[Records excerpted from a collection]
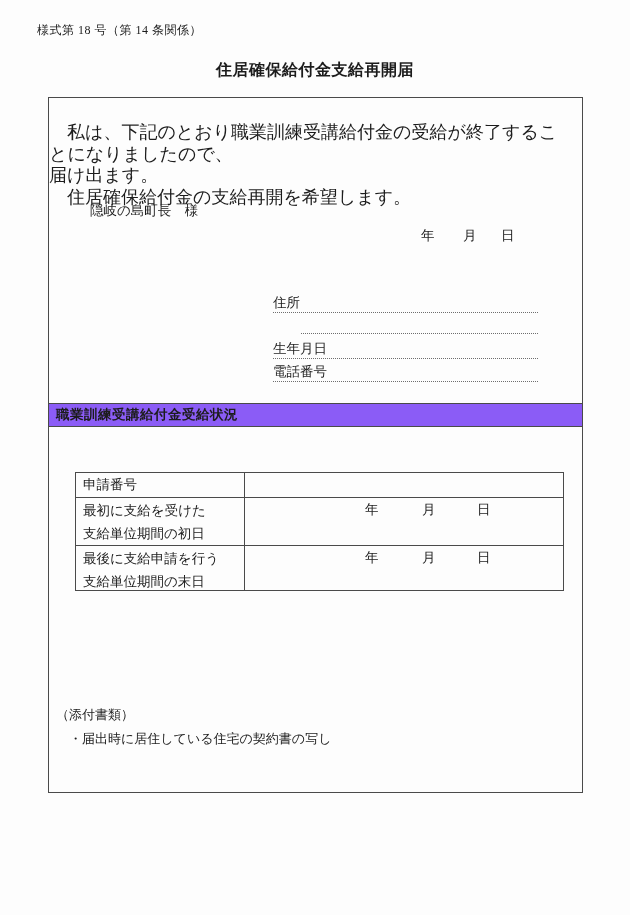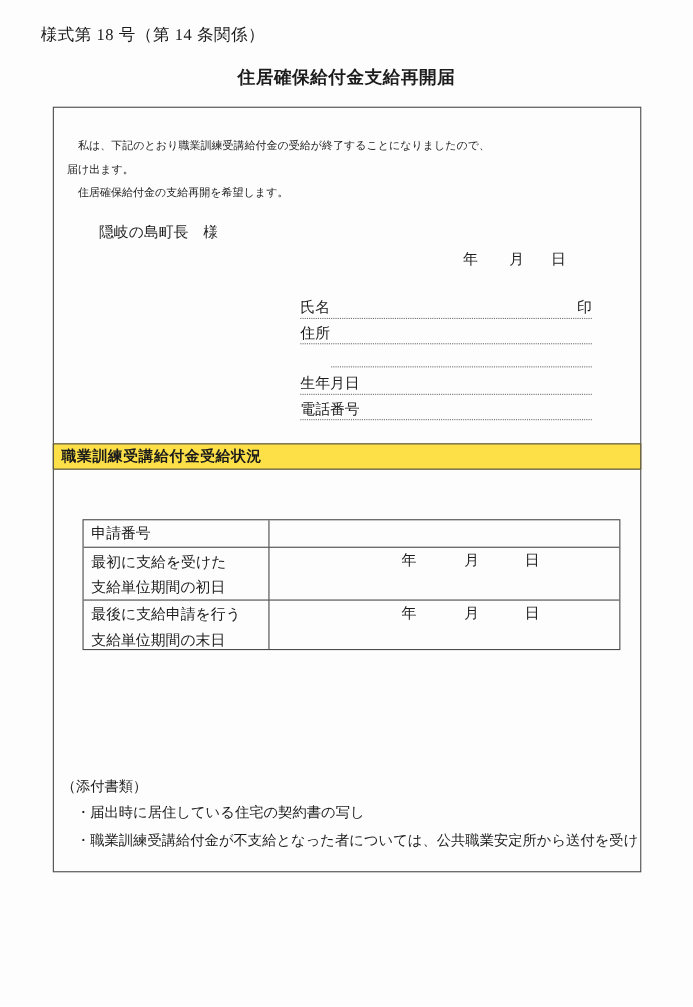"様式第 18 号（第 14 条関係）" .form-number { font-size: 15px -> 12px }
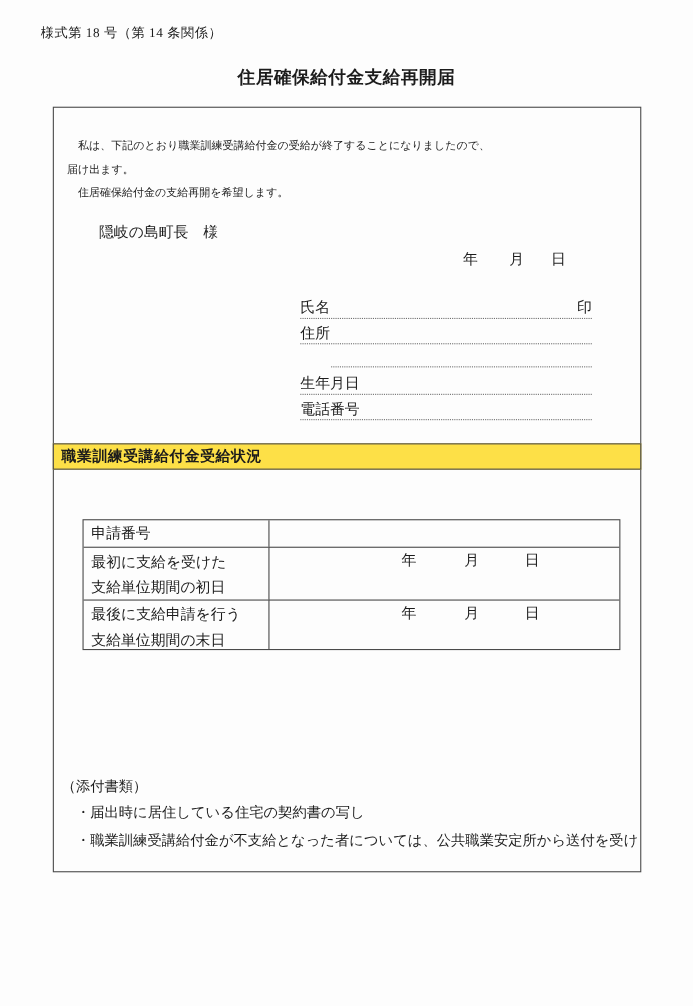"私は、下記のとおり職業訓練受講給付金の受給が終了することになりましたので、" .intro { font-size: 10px -> 18px; left: 12px -> 0 }
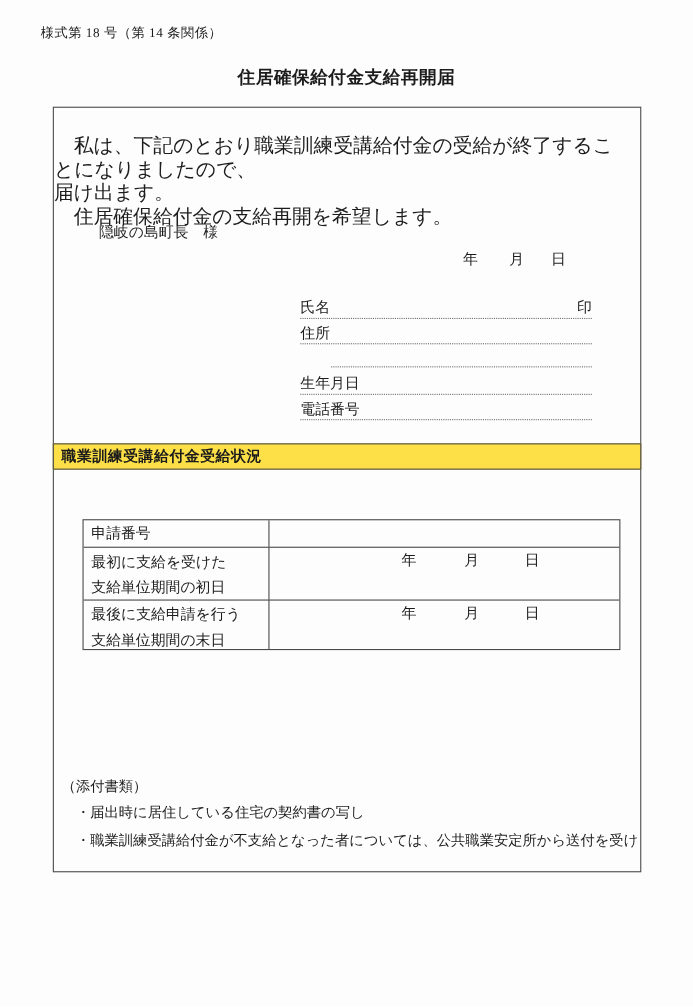"氏名" div.abs { html: <div> <span>氏名</span> <span></span> <span>印</span> </div> -> none }
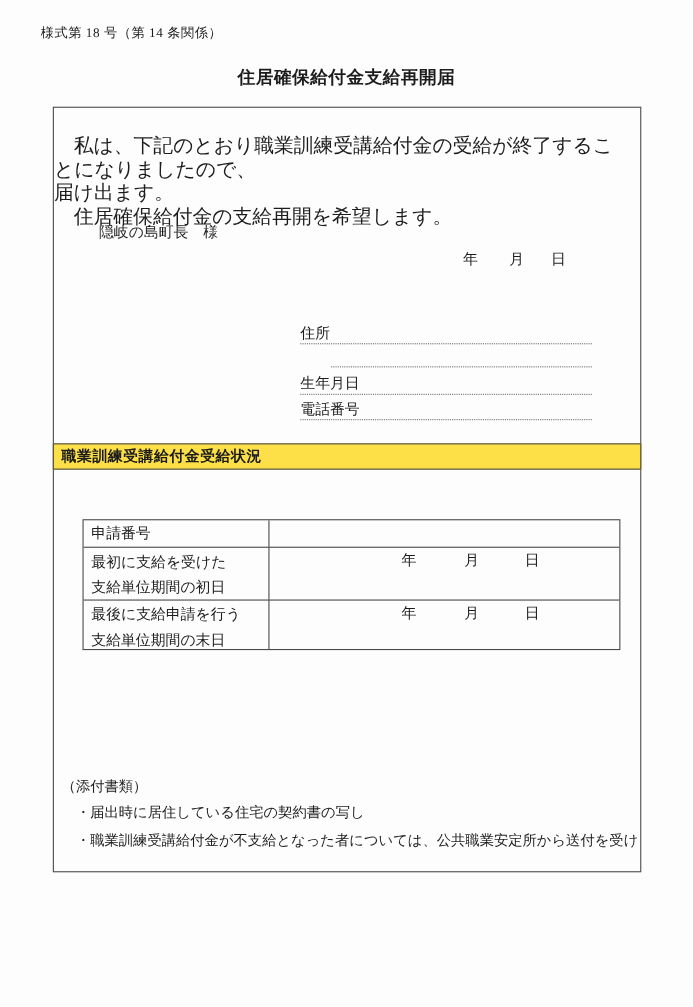"職業訓練受講給付金受給状況" .section-band { background: #fde047 -> #8b5cf6 }
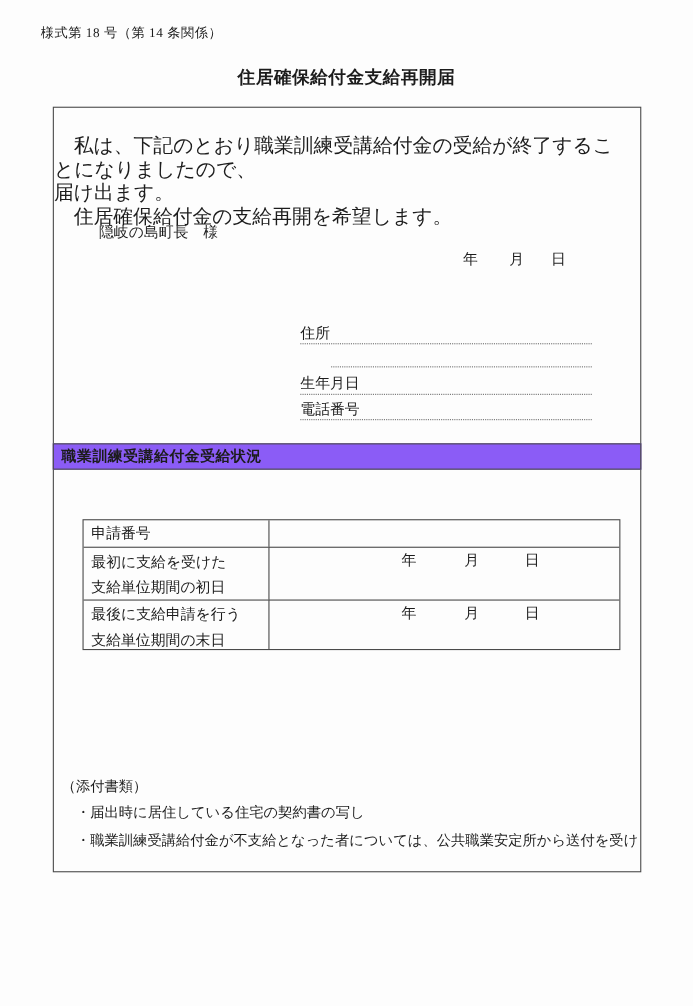"・職業訓練受講給付金が不支給となった者については、公共職業安定所から送付を受け" div.abs { html: <div>・職業訓練受講給付金が不支給となった者については、公共職業安定所から送付を受け</div> -> none }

● Your instructions:
Only exact duplicates of the lines from the one containing "background: #fde047 ->" through the final line of the entries, both included, are needed, with pictures left out.

● Solution to this exercise:
"職業訓練受講給付金受給状況" .section-band { background: #fde047 -> #8b5cf6 }
"・職業訓練受講給付金が不支給となった者については、公共職業安定所から送付を受け" div.abs { html: <div>・職業訓練受講給付金が不支給となった者については、公共職業安定所から送付を受け</div> -> none }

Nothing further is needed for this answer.